F4/80 as a major macrophage marker indicates the maturation and activation of macrophages59, 60, 61. The massive proliferation and infiltration of macrophages are induced by wound infections and the activated macrophages could improve the production of excessive pro-inflammatory cytokines, leading to tissue injuries62. Brown-stained F4/80 expressions indicate the level of macrophages at the wound sites. On Days 7 and 10, the BG group always kept low F4/80 levels similar to the uninfected control group. However, on Day 7, both the infected control group and the Aquacel Ag group showed much higher F4/80 levels than the former two groups (Fig. 7C). On Day 10, the F4/80 levels in the Aquacel Ag group remarkably decreases, though higher than that in the BG group. Therefore, BG reduces macrophage activation and inflammatory response.
4. Conclusions
B. bacteriovorus is a promising biotherapy for various bacterial infections, although its growth and applications need an appropriate environment. However, B. bacteriovorus may be phagocytized by immune cells in the body so that its application in the immune cell-abundant deep tissues is limited. We created a hydrogel formulation to load B. bacteriovorus, providing the appropriate environment for its growth and expanding its topical application in treatment of wound infection. The high antibacterial ability of B. bacteriovorus and the improved wound healing function of hydrogels are organically combined; more importantly, the hydrogel is completely biocompatible. Based on the diversity of the preys of B. bacteriovorus, BG is a promising broad-spectrum treatment of infected wounds.
Acknowledgments
This work was partially supported by the National Natural Science Foundation of China (82073791).
Footnotes
Peer review under responsibility of Chinese Pharmaceutical Association and Institute of Materia Medica, Chinese Academy of Medical Sciences.
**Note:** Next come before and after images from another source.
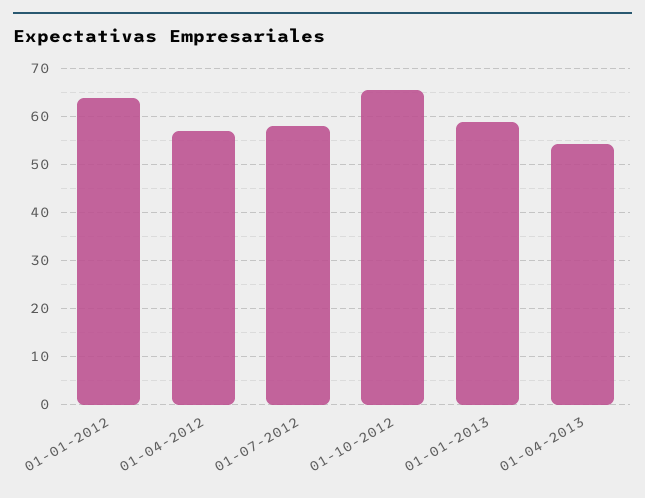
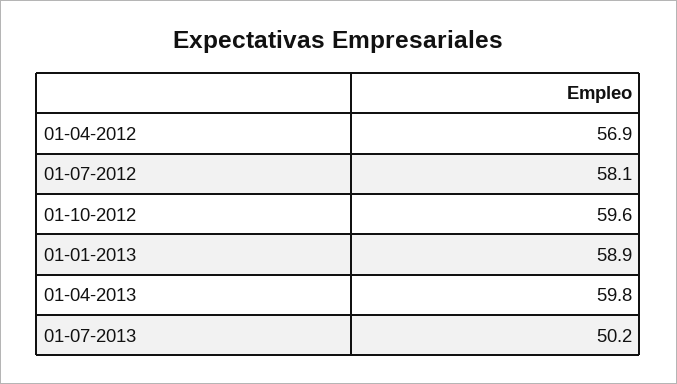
01-01-2012: 64 -> none
01-10-2012: 66 -> 59.6
01-04-2013: 54 -> 59.8
01-07-2013: none -> 50.2

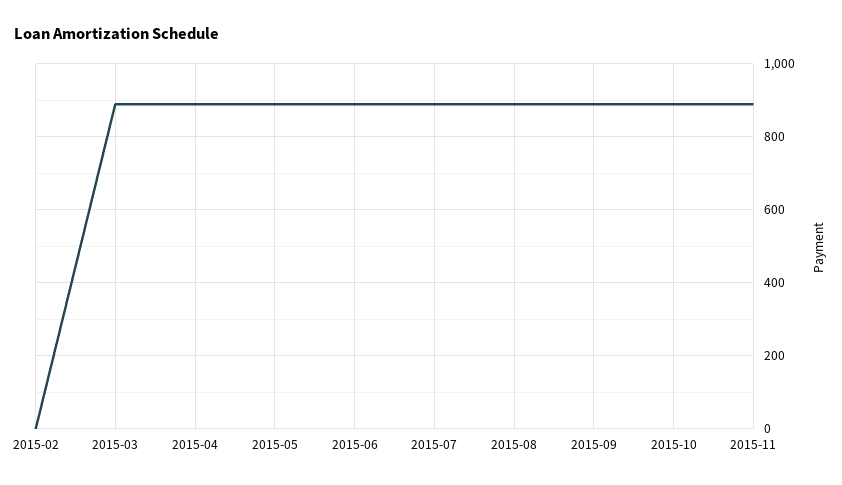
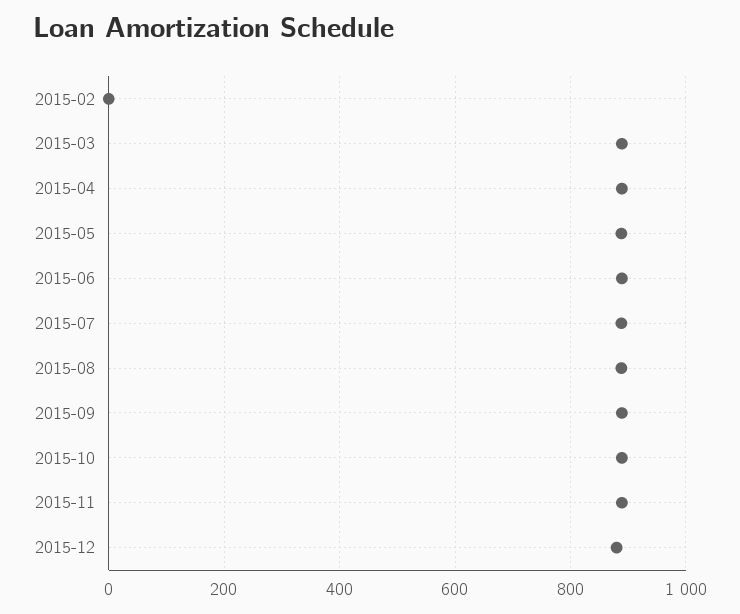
2015-12: none -> 880

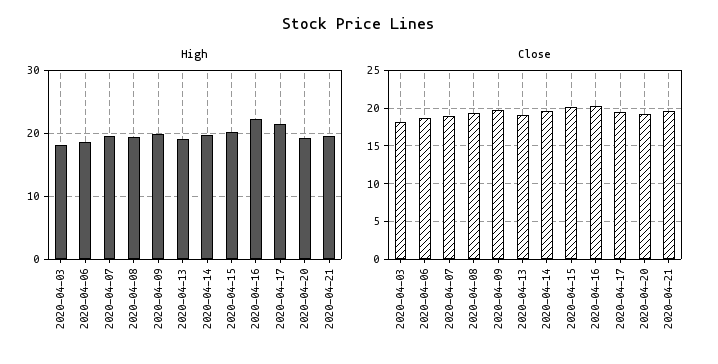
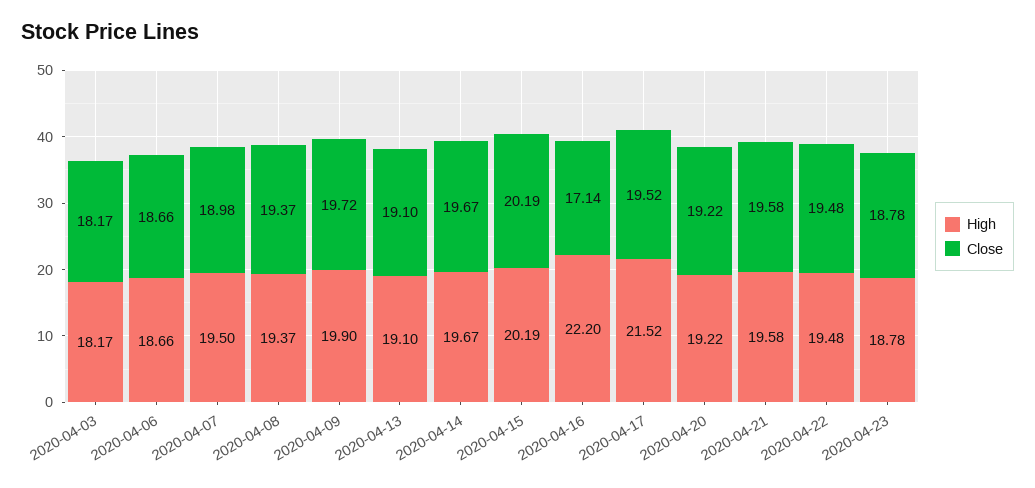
Close, 2020-04-16: 20 -> 17.14
High, 2020-04-22: none -> 19.48
Close, 2020-04-22: none -> 19.48
High, 2020-04-23: none -> 18.78
Close, 2020-04-23: none -> 18.78

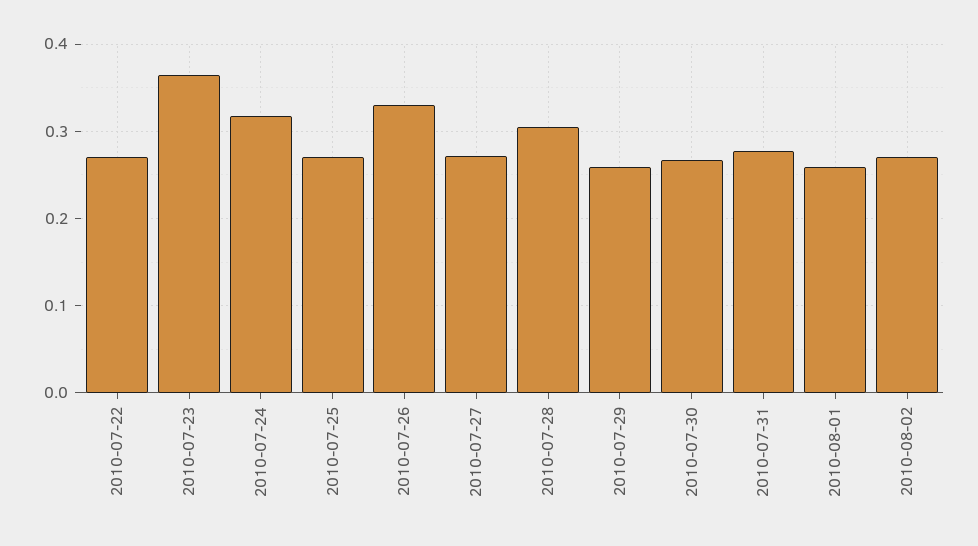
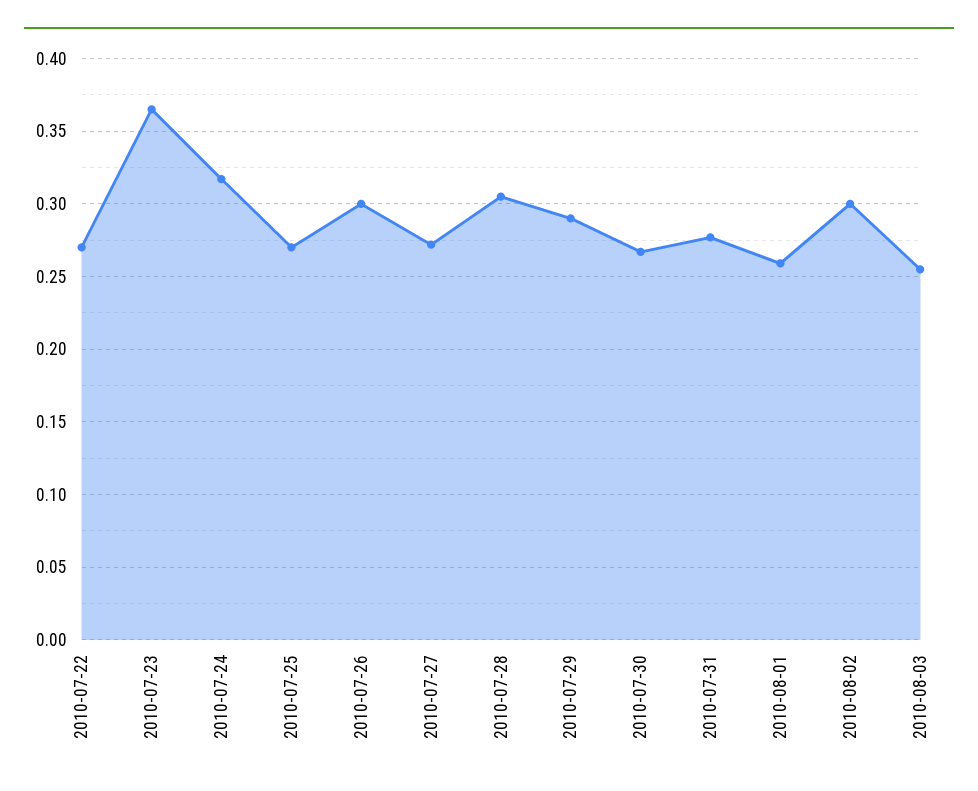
2010-07-26: 0.33 -> 0.3
2010-07-29: 0.26 -> 0.29
2010-08-02: 0.27 -> 0.3
2010-08-03: none -> 0.255

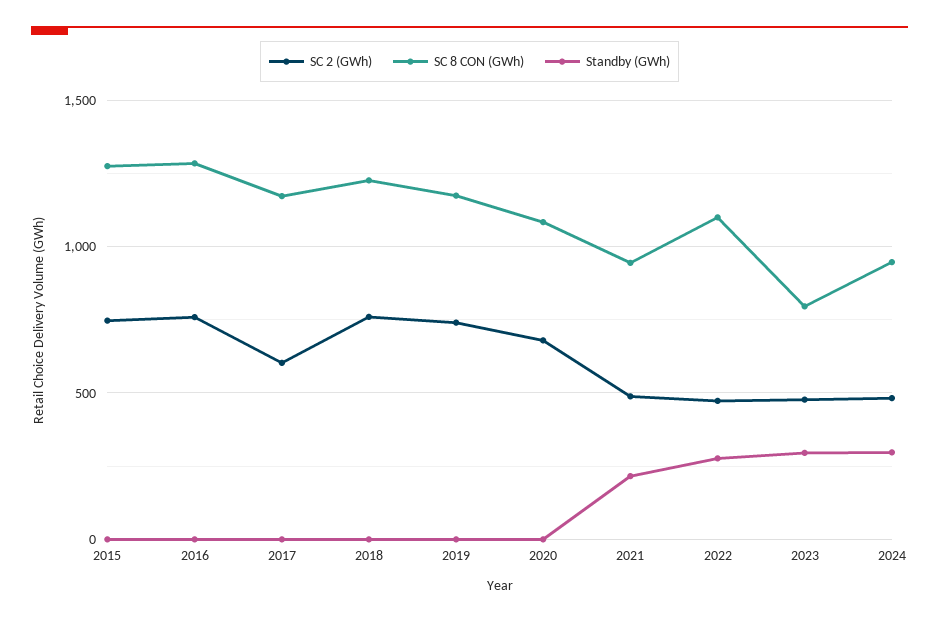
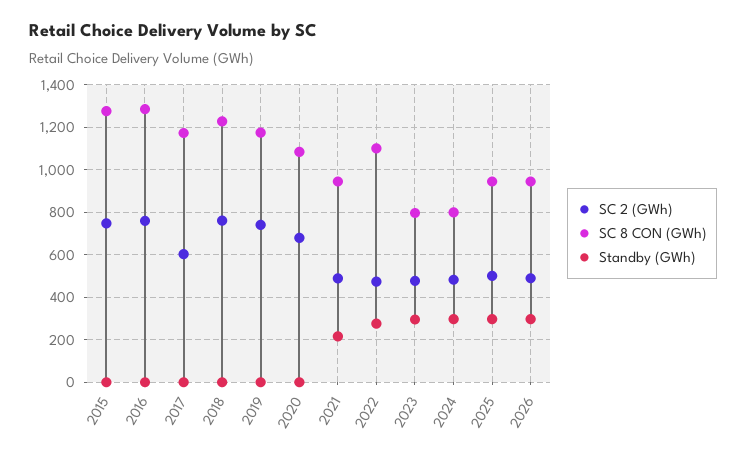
SC 8 CON (GWh), 2024: 950 -> 800
SC 2 (GWh), 2025: none -> 500
SC 8 CON (GWh), 2025: none -> 950
Standby (GWh), 2025: none -> 300
SC 2 (GWh), 2026: none -> 500
SC 8 CON (GWh), 2026: none -> 950
Standby (GWh), 2026: none -> 300

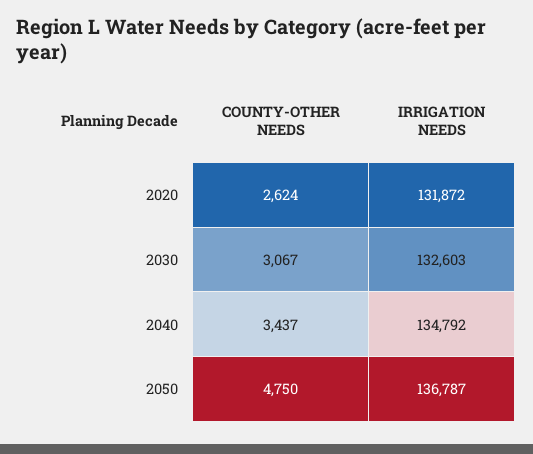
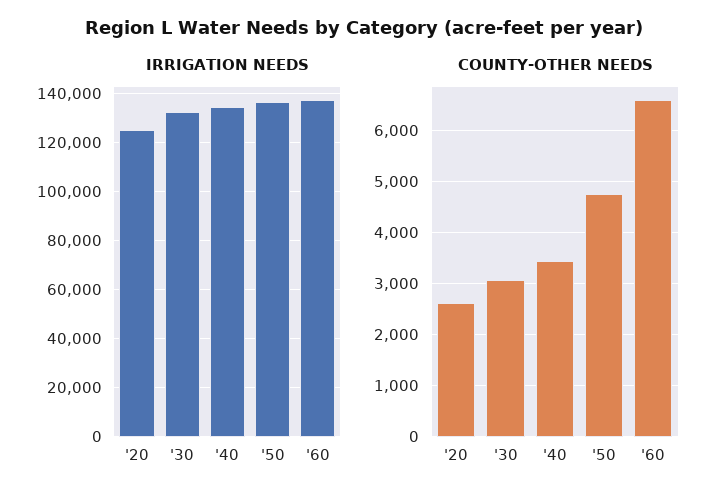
IRRIGATION NEEDS, 2020: 131872 -> 125000
IRRIGATION NEEDS, '60: none -> 137500
COUNTY-OTHER NEEDS, '60: none -> 6600

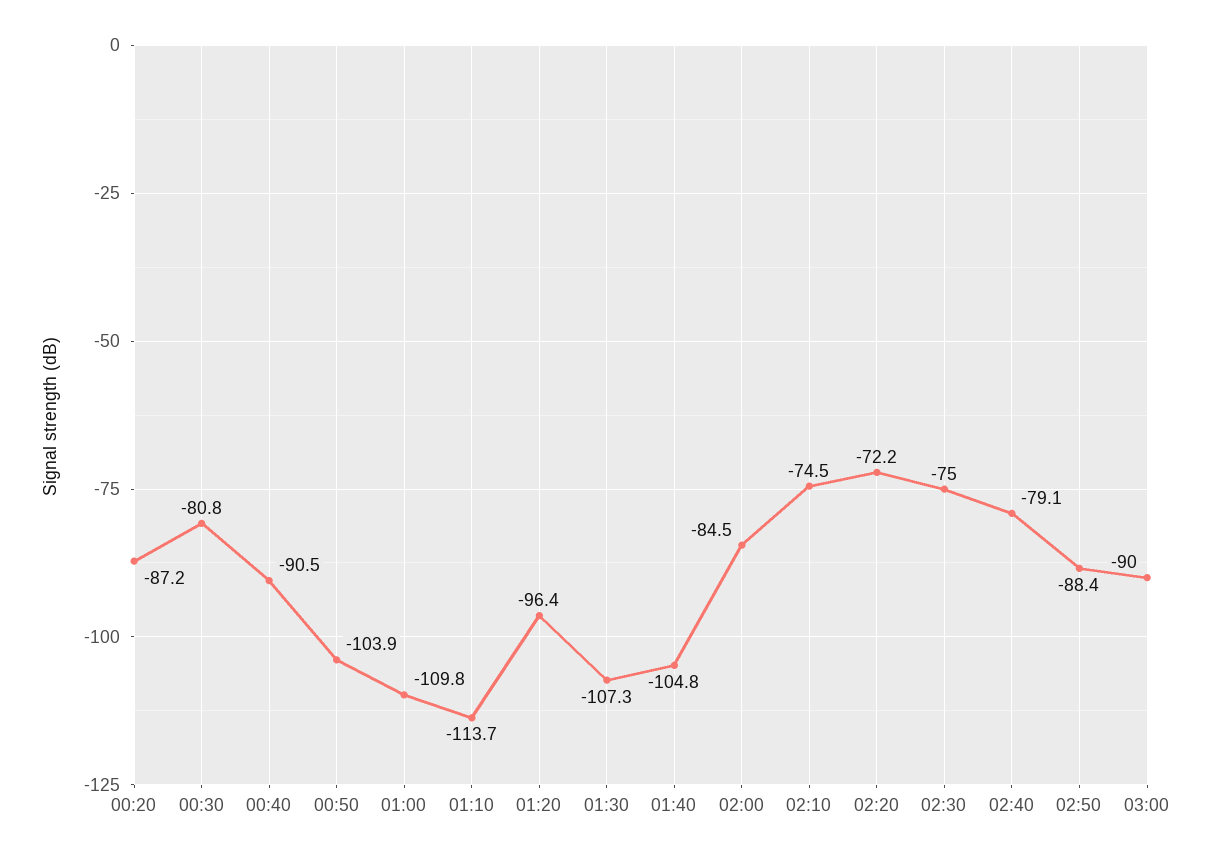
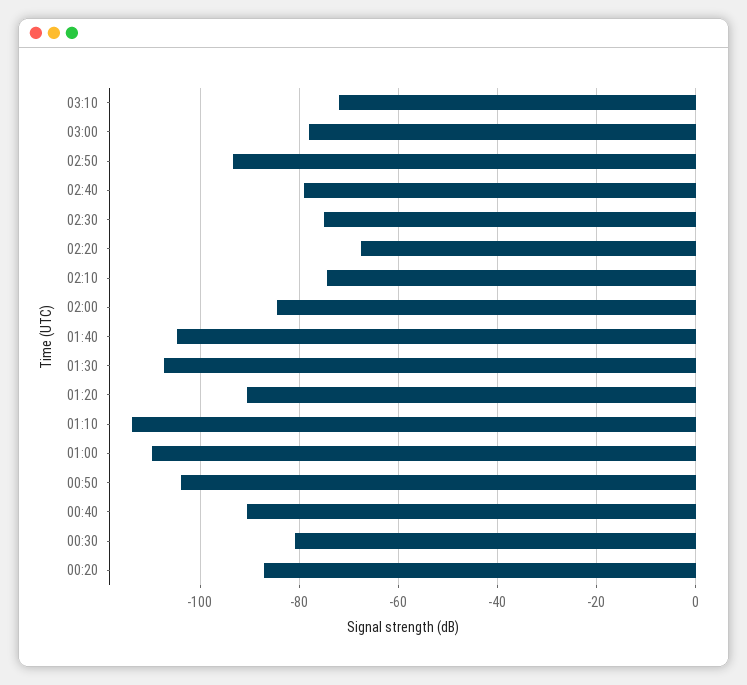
01:20: -96.4 -> -90
02:20: -72.2 -> -68
02:50: -88.4 -> -94
03:00: -90 -> -78
03:10: none -> -72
Supporting data to this article can be found online at https://doi.org/10.1016/j.apsb.2022.05.005.
Author contributions
Yan Liu and Yiguang Jin designed the research, carried out the experiments and performed data analysis. Bo Zhuang and Bochuan Yuan carried out part of the experiments and performed data analysis. Hui Zhang, Jingfei Li, Wanmei Wang and Ruiteng Li participated part of the experiments. Lina Du and Pingtian Ding directed part of the experiments. Yan Liu wrote the manuscript. Yiguang Jin revised the manuscript. All of the authors have read and approved the final manuscript.
Conflicts of interest
The authors declare no conflict of interest in this work.